What is the real cause of the loss of market share? More to the point what are the causes which we can actually try and address?

Market share can also slip due to disrepair. Here I agree we can modernize and fluff. We can certainly make the refurbishment process less onerous. "No Growth" does not mean "No Maintenance" (you have to oil the bicycle chain every once in awhile and store it out of the rain, you might even want to upgrade from the  rusty 1964 Schwinn).



Another probable cause of lower occupancy is one that the Chamber pointed to prior to the Crash- our aging demographic.

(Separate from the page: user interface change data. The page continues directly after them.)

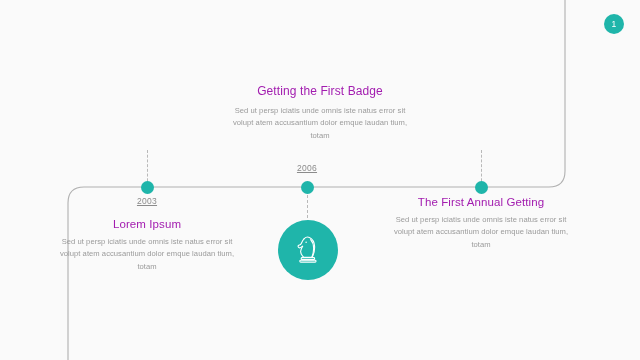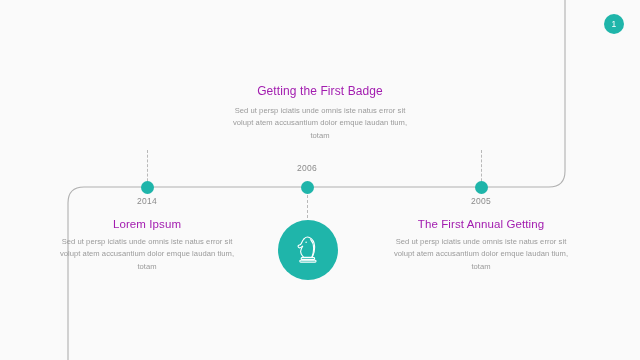"2006" .year { text-decoration: none -> underline }
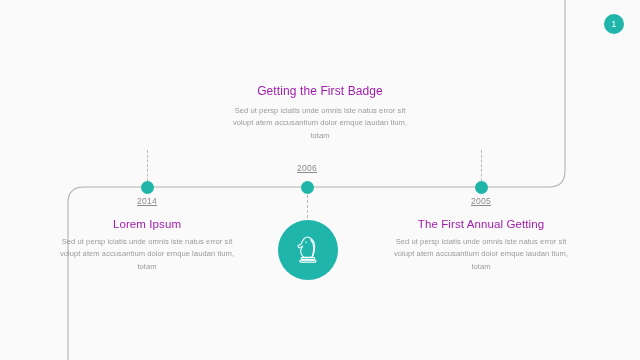"2014" div.year { text: 2014 -> 2003 }
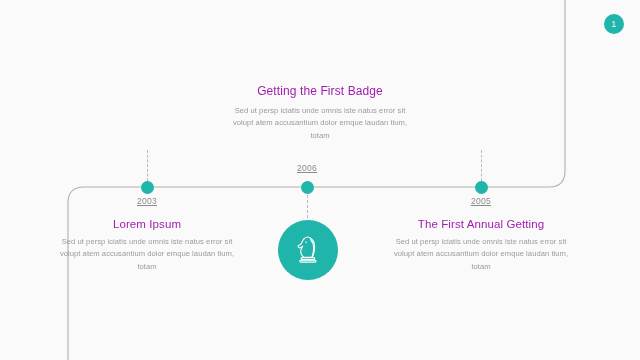"2005" div.year { html: <div>2005</div> -> none }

There have been 2 points made during public hearings from our "Young Professionals". The first is that "Not everybody has a couch to surf on in Aspen." and the second "There is nothing for young people to do in Aspen."  The first is ridiculously easy because the only thing it costs is loss of political "face". Allow people in Employee Housing Units to advertise in the sharing marketplace (Airbnb and the like- be a mench- waive the business license fee). The second follows the first because anyone who speaks teenager knows that "there isn't anything to do" translates into "I don't have anyplace to hang out with my friends." or more to the point "my friends aren't here."

Finally,  Council must accept that the current state of dilapidated inventory and overpriced real estate is not in small part the unexpected outcome of it's own anti-growth policies.  The more difficult the City makes development the more rapacious development we will have. Only those clever developers with deep pockets will be able to stay the course. Please accept that no-one can outthink the "evil developer" we can only hope to reward the honest one.

We have a 91 page maze of regulations, caveats,  fees and mitigations labeled as "incentives".  Take a sword to this Gordian Knot "incentive" plan, please.

footnote: "shrinking market share" is also happening with record high sales tax revenues- go figure.